Here is the documentation from the manufacturer:
The HDMI and USB C power ports are too close together. Existing cables that I had lying around at home, they did not fit well into the back of the device, because the sleeves caused the cables to be too thick for the ports. I bought a slimline HDMI cable with no sleeve, so that it is no wider than the port.
Hama 205021 High Speed HDMI Cable Ultra Slim 4K Male to Male Ethernet 2.0 m
Now everything fits.
In this picture I have the ethernet cable connected to the LAN port. That is because I am sharing the internet connection from my laptop to the NanoPi. To use the NanoPi as a router you connect the WAN port to your main router and the LAN port to your network.
Below are some points that I have noted about the device. I am new to this and I may have gotten some information wrong, if you see a mistake then please let me know.

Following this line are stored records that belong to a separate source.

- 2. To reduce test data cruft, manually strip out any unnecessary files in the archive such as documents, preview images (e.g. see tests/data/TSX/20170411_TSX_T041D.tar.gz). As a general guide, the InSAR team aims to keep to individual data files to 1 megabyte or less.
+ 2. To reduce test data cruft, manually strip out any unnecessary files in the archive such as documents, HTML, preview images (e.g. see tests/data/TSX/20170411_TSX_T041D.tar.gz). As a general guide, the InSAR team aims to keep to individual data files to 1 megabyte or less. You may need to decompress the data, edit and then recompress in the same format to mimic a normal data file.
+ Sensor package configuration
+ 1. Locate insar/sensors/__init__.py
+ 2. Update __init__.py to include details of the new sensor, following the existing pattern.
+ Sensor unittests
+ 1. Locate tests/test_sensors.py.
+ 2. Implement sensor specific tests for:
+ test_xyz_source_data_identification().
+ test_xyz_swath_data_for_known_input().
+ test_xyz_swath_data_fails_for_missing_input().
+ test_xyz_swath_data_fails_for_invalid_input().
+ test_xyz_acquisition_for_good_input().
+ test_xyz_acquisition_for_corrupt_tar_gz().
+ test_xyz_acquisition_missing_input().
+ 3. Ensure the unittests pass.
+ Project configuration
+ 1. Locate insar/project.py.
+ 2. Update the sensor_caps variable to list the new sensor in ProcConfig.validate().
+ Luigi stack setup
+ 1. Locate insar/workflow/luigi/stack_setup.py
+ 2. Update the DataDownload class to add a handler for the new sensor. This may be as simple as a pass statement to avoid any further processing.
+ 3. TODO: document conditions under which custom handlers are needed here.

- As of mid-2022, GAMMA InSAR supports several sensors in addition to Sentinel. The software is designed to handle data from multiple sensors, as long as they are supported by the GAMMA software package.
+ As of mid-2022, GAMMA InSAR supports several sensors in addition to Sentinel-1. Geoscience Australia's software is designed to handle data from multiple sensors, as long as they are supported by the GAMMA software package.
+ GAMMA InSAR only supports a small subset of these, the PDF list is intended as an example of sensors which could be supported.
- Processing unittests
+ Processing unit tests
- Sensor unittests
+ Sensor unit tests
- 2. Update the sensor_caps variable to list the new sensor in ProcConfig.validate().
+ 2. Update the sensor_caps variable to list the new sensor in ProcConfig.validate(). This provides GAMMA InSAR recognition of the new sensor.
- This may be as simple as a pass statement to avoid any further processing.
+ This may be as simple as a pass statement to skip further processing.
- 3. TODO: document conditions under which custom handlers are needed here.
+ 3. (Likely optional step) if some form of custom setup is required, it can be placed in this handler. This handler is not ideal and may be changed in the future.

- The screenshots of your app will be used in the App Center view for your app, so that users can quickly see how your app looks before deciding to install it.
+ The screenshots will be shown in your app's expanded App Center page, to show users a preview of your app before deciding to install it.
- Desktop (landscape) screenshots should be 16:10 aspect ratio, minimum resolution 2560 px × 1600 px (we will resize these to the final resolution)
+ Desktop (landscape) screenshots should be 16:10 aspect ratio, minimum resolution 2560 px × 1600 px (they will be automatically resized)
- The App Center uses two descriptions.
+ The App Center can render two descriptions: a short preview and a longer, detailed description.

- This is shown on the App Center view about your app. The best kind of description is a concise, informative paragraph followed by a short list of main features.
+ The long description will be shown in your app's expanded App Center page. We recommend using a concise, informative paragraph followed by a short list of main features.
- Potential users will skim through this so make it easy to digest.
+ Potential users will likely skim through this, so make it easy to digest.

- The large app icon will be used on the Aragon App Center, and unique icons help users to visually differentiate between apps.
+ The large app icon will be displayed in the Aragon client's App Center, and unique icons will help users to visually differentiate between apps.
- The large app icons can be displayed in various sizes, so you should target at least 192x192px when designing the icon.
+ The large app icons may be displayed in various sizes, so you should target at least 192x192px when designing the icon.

The images (kernel, OS) provided by the manufacturer are disconnected from their sources. So you do not receive software updates.
The project below provides for the R6C ubuntu images which are connected to the official repositories:
The device can boot from the microSD card, or from eMMC (which is optional). There is an NVMe SSD slot, but the device is not capable of booting from SSD. The best you can do is to install the root partition to the SSD and boot from the eMMC.
Many devices of this type allow you to create a script which gets loaded by the bootloader to customize the device startup. The R6C does not support this feature, the manufacturer’s fork of U-Boot is not configured to load a boot script.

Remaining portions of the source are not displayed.